Two-Toed Sloth

Scientific name
Choloepus didactylus

Feeding type

Central America and Northern parts of South America, like Brazil and Puerto Rico

Tropical Rainforest Canopies—top layer of rainforest
Diet in the wild: Plants (leaves, and twigs), fruits, insects

Diet at the zoo
leafy greens, yams, apples, bananas
20 years in the wild; 30-40 years in captivity

The two-toed sloth is about 2- 2 ½ feet long with gray-brown fur. It weighs from 10 to 20 pounds. Two-toed sloths are aptly named, having only two claws on each of their two front feet, though they have 3 claws on their each of their hind legs.

The two-toed sloth is a nocturnal, mostly solitary animal, although sometimes multiple females will share one tree. Two-toed sloths spend all of their time in treetops, hanging upside down. Their bodies are built to hang this way…so much so that they can’t easily walk on the ground; they have to crawl whenever they get down on the ground to defecate, or sometimes switch trees. Luckily, though, they have such slow metabolisms, meaning they process food very slowly, that they only need to defecate once a week. Water isn’t an issue for the two-toed sloth either, and they don’t have to descend from the trees to drink because they obtain their water from the plants they eat and dew on leaves.

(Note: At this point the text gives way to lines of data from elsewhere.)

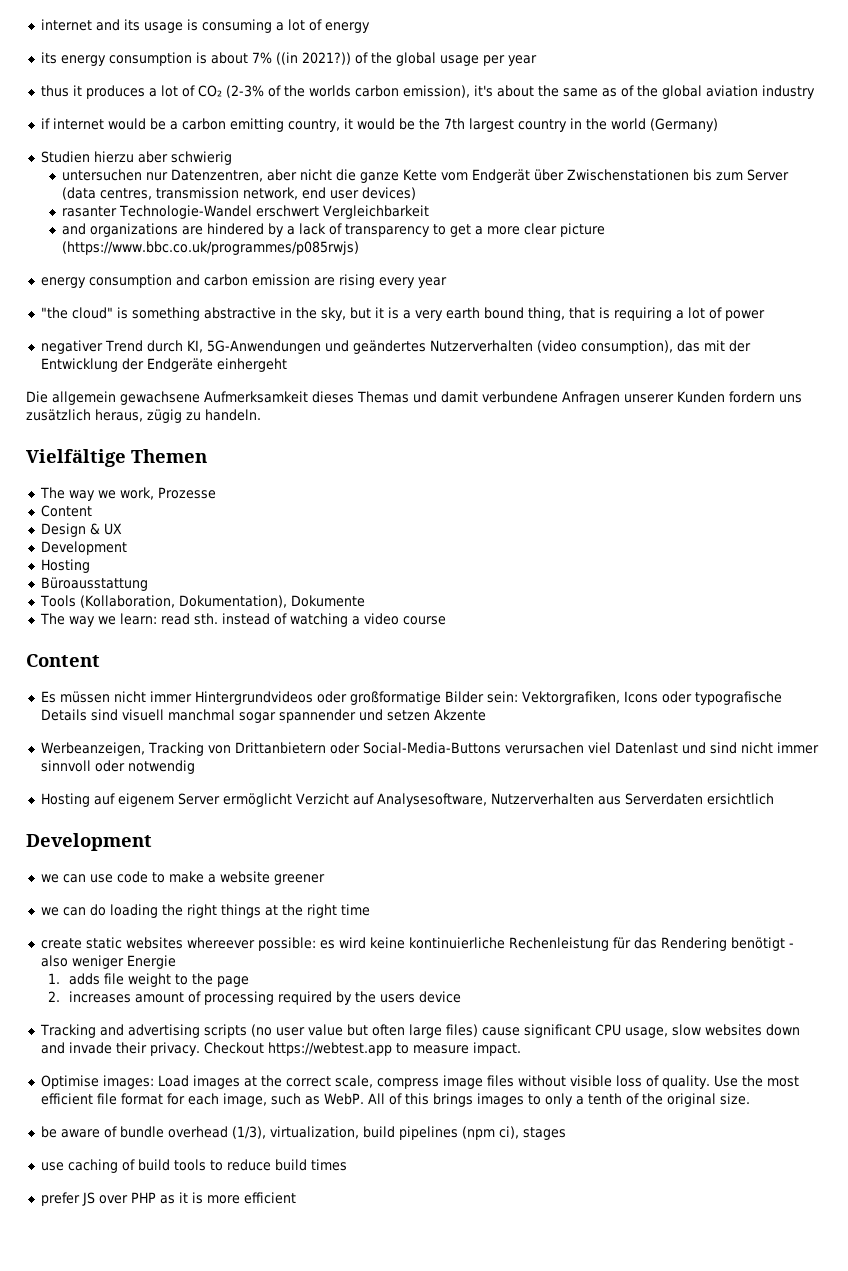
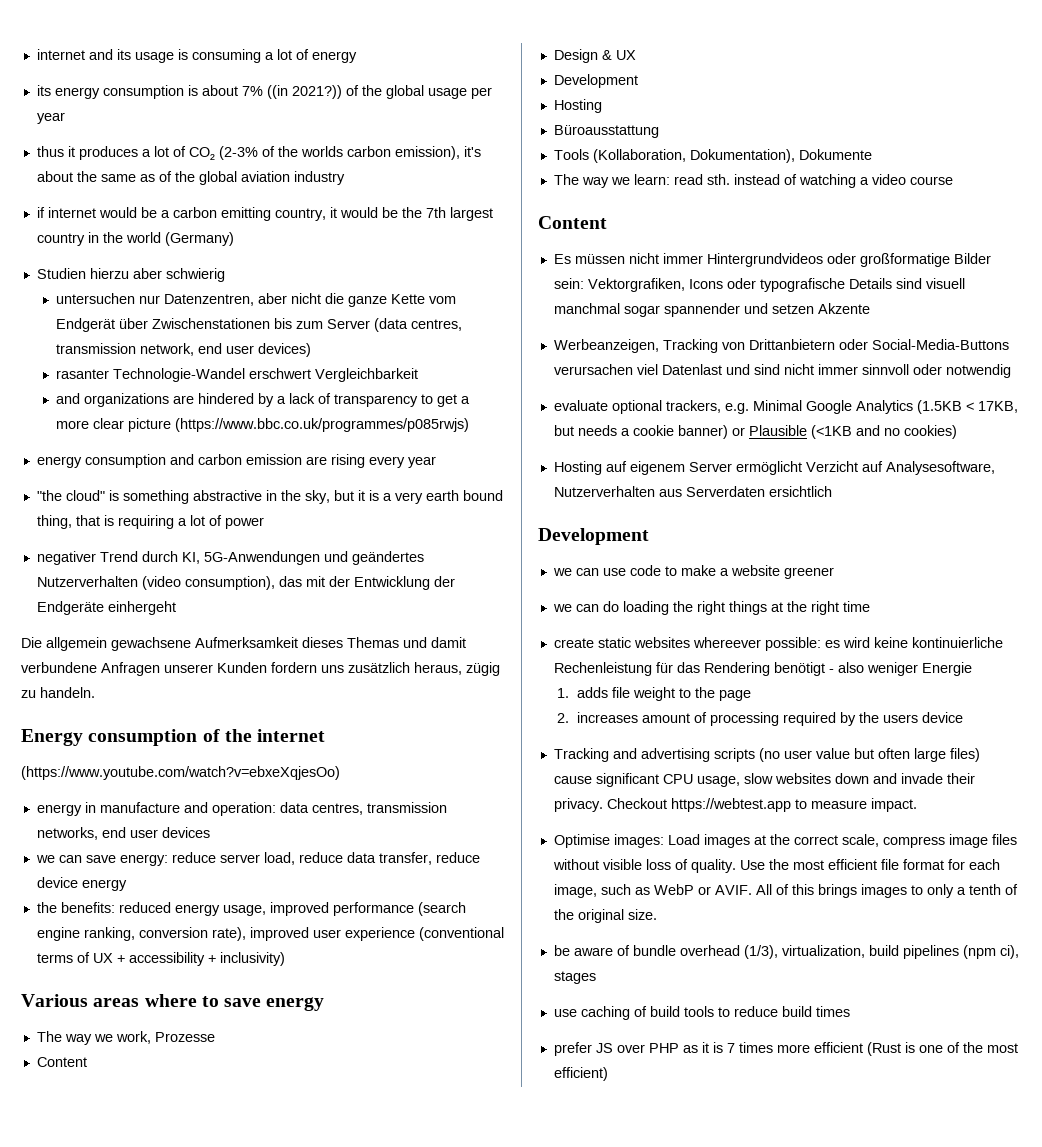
[26,449,207,467] Vielfältige Themen -> [21,729,326,746] [21,766,340,780] [36,802,447,816] [36,827,210,840] [35,852,480,866] [36,877,127,891] [36,902,466,916] [36,927,504,941] [36,952,285,966] [21,994,325,1011] Energy consumption of the internet // (https://www.youtube.com/watch?v=ebxeXqjesOo) // energy in manufacture and operation: data centres, transmission networks, end user devices // we can save energy: reduce server load, reduce data transfer, reduce device energy // the benefits: reduced energy usage, improved performance (search engine ranking, conversion rate), improved user experience (conventional terms of UX + accessibility + inclusivity) // Various areas where to save energy
(195, 767) none -> [553,400,1018,414] [553,425,957,439] // evaluate optional trackers, e.g. Minimal Google Analytics (1.5KB < 17KB, but needs a cookie banner) or Plausible (<1KB and no cookies)
[323,1093,364,1105] WebP. -> [653,884,752,895] WebP or AVIF.
[206,1192,296,1204] more efficient -> [726,1042,1018,1056] [553,1067,608,1081] 7 times more efficient (Rust is one of the most efficient)

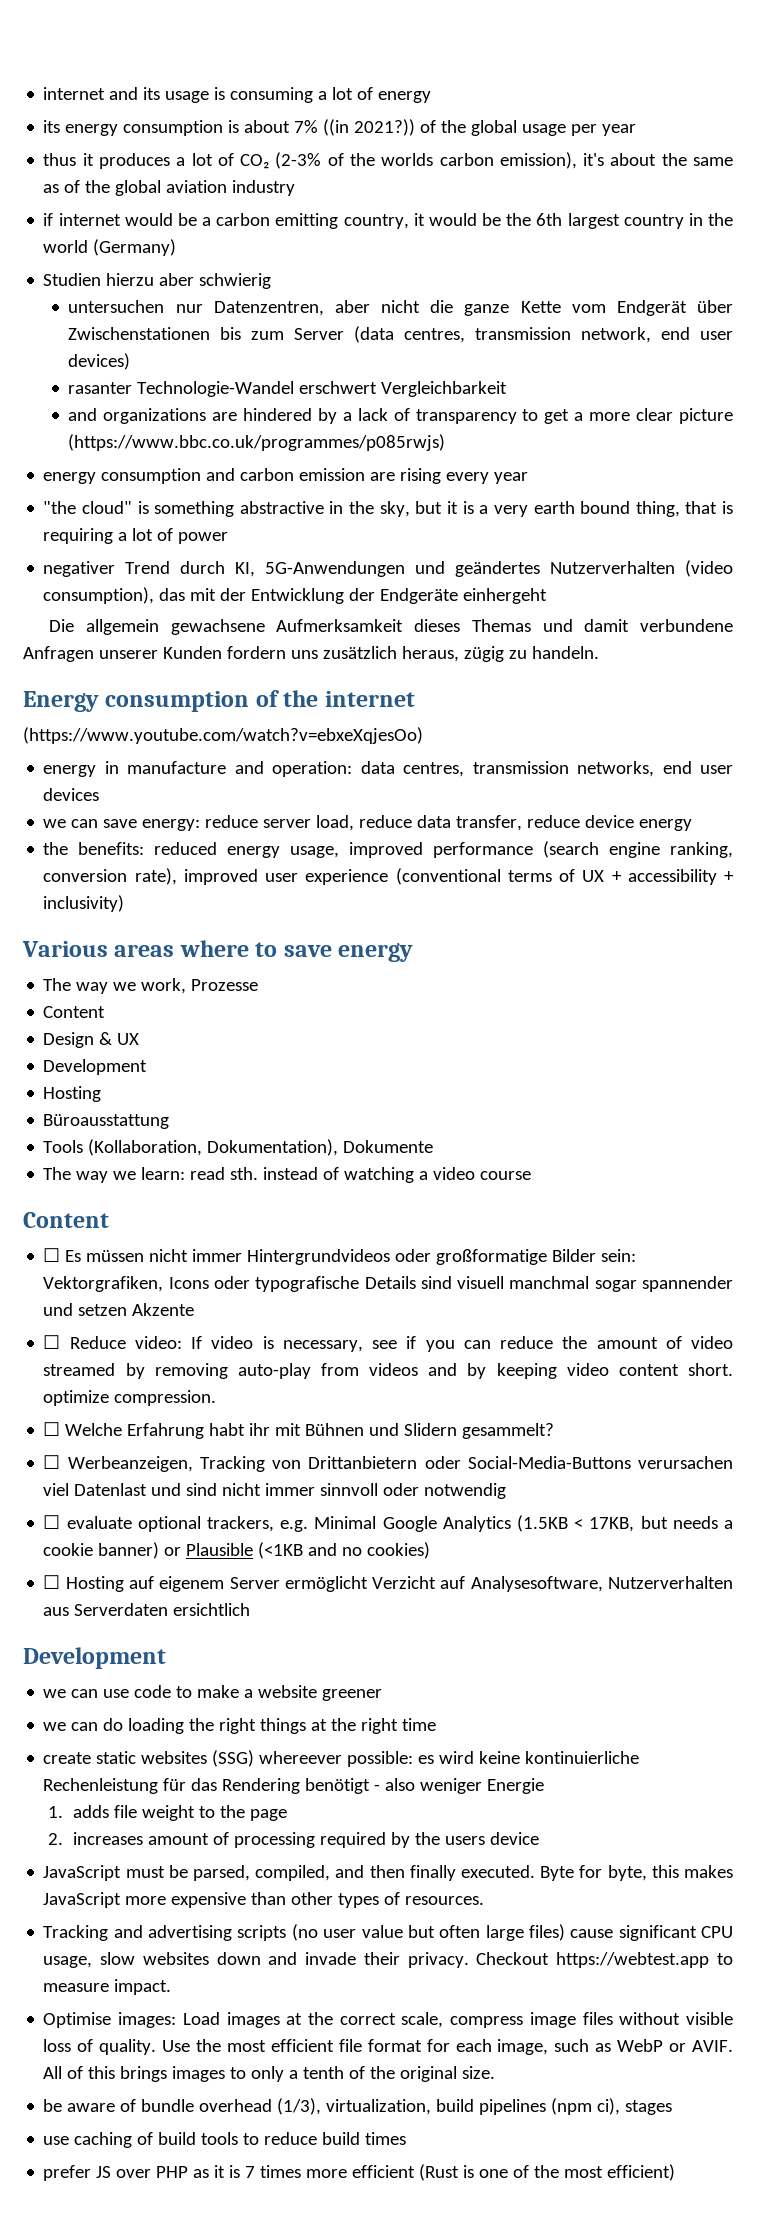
[425,207,446,218] 7th -> [536,213,563,226] 6th
(607, 222) none -> [43,1248,61,1262] ☐
(870, 308) none -> [43,1335,733,1352] [43,1363,733,1379] [43,1390,217,1406] [43,1422,555,1439] [43,1455,61,1469] ☐ Reduce video: If video is necessary, see if you can reduce the amount of video streamed by removing auto-play from videos and by keeping video content short. optimize compression. // ☐ Welche Erfahrung habt ihr mit Bühnen und Slidern gesammelt? // ☐
(1011, 371) none -> [43,1515,61,1529] ☐
(957, 432) none -> [43,1575,61,1589] ☐
(690, 642) none -> [212,1750,255,1767] (SSG)
(963, 717) none -> [43,1865,733,1881] [43,1892,485,1908] // JavaScript must be parsed, compiled, and then finally executed. Byte for byte, this makes JavaScript more expensive than other types of resources.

There isn’t much known about the mating habits of two-toed sloths, except that mating occurs while both the male and female are hanging upside down from the trees. The mother also gives birth to her baby, only one at a time, while hanging upside down. The newborn clings to its mother’s stomach for about five weeks until it is ready to be independent and hang on its own.
Though the two-toed sloth population is still thriving, it is in danger of losing its habitat due to logging.
Fun Facts: Sloths have no canine or incisor teeth, just molars for chewing. Algae grow on the fur of sloths and aid in camouflaging them by giving their fur a greenish tint.